Софье сразу вспоминается Палибино, уютная угловая гостиная и вечерний чай за круглым столом.

— Когда же ты напишешь родителям о своем замужестве?

— Не знаю. Но написать надо, сначала как-то их подготовить.

— Ты по-прежнему работаешь?

— Конечно. Я — в типографии, а Виктор дает уроки. Раньше он сотрудничал в газетах, журналах. Но с тех пор, как он сидел в тюрьме за участие в демонстрации, ему стало трудно печататься.

— Ничего. Скоро будет наша власть, народная. «Пролетарии всех стран, соединяйтесь!». Вот в чем сила, — говорит Жаклар.

— Виктор — член Интернационала. А я еще об этом только мечтаю. Но я тоже помогаю Виктору в пропаганде. Каждую неделю у нас собираются друзья. Играем на гитаре, поем. Однако это, ты понимаешь, одна видимость. На самом деле это политический кружок. У нас бывает Поль Лафарг, друг Виктора еще по университету. Замечательный человек, философ. Недавно я познакомилась с его женой Лаурой, дочерью Маркса. Она тоже обаятельная, умная женщина.

— Хорошо, что у вас такая ясная цель в жизни и благородная. Знаешь, Анюта, я иногда начинаю сомневаться. Правильно ли я делаю, что все силы отдаю математике. Может быть, сначала нужно было всем стать в ряды революционеров, добиться лучшей жизни для народа, а потом уже развивать науку. Каждый обязан свои лучшие силы посвятить делу большинства.
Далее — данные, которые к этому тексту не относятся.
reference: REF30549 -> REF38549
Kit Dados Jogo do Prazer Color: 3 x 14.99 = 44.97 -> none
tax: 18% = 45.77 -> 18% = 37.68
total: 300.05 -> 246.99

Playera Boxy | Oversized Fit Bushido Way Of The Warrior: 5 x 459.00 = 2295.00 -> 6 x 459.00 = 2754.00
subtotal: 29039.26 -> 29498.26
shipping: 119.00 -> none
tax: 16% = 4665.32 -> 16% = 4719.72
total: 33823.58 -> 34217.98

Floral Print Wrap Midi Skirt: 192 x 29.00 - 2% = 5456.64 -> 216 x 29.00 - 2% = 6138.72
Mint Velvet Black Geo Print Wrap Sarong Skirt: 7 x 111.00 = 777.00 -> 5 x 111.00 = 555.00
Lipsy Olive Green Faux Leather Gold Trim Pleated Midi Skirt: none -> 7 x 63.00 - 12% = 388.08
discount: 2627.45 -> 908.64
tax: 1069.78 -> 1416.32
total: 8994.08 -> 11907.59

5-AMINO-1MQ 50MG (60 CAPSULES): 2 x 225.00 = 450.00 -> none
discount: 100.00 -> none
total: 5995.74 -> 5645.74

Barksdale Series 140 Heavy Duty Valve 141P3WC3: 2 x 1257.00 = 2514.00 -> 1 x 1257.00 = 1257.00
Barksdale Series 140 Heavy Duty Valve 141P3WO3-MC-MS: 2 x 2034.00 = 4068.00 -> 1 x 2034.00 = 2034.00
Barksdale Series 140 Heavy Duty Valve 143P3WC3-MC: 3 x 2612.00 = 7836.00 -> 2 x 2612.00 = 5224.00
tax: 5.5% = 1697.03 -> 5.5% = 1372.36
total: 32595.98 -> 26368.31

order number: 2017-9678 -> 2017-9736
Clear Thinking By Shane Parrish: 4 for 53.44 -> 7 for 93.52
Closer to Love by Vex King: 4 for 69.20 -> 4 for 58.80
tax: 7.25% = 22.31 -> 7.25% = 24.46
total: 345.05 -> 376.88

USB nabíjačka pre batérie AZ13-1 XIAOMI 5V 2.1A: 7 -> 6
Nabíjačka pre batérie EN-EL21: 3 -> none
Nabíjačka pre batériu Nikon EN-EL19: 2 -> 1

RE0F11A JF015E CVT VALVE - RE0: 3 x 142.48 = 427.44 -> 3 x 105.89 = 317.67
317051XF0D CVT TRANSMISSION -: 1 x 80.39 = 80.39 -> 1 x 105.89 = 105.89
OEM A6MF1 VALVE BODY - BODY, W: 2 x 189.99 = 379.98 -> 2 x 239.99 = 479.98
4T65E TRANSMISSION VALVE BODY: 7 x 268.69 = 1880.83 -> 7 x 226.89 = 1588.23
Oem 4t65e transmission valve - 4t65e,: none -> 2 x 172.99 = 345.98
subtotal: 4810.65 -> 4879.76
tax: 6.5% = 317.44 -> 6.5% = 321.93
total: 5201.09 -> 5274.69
— Это трудный вопрос, Софа.

— А я думаю, вы поступили правильно, — говорит Виктор. — Способности, талант зарывать в землю нельзя. Ведь потом, когда будет народная власть, все это — открытия, изобретения — станут достоянием народа.

— Недавно я получила письмо от Жанны из Лейпцига, — говорит Софья. — Все-таки она добилась своего. Никак ведь не принимали, целый год она ходила, просила. Наконец дошла до самого короля. Тот велел ей учинить экзамен в его присутствии. И что же ты думаешь! Жанна блестяще ответила на все вопросы. И теперь высочайшим повелением зачислена в университет. Неслыханное дело! Первая женщина-юрист. Пишет: «Немчики пялят на меня глаза, но я держусь стойко».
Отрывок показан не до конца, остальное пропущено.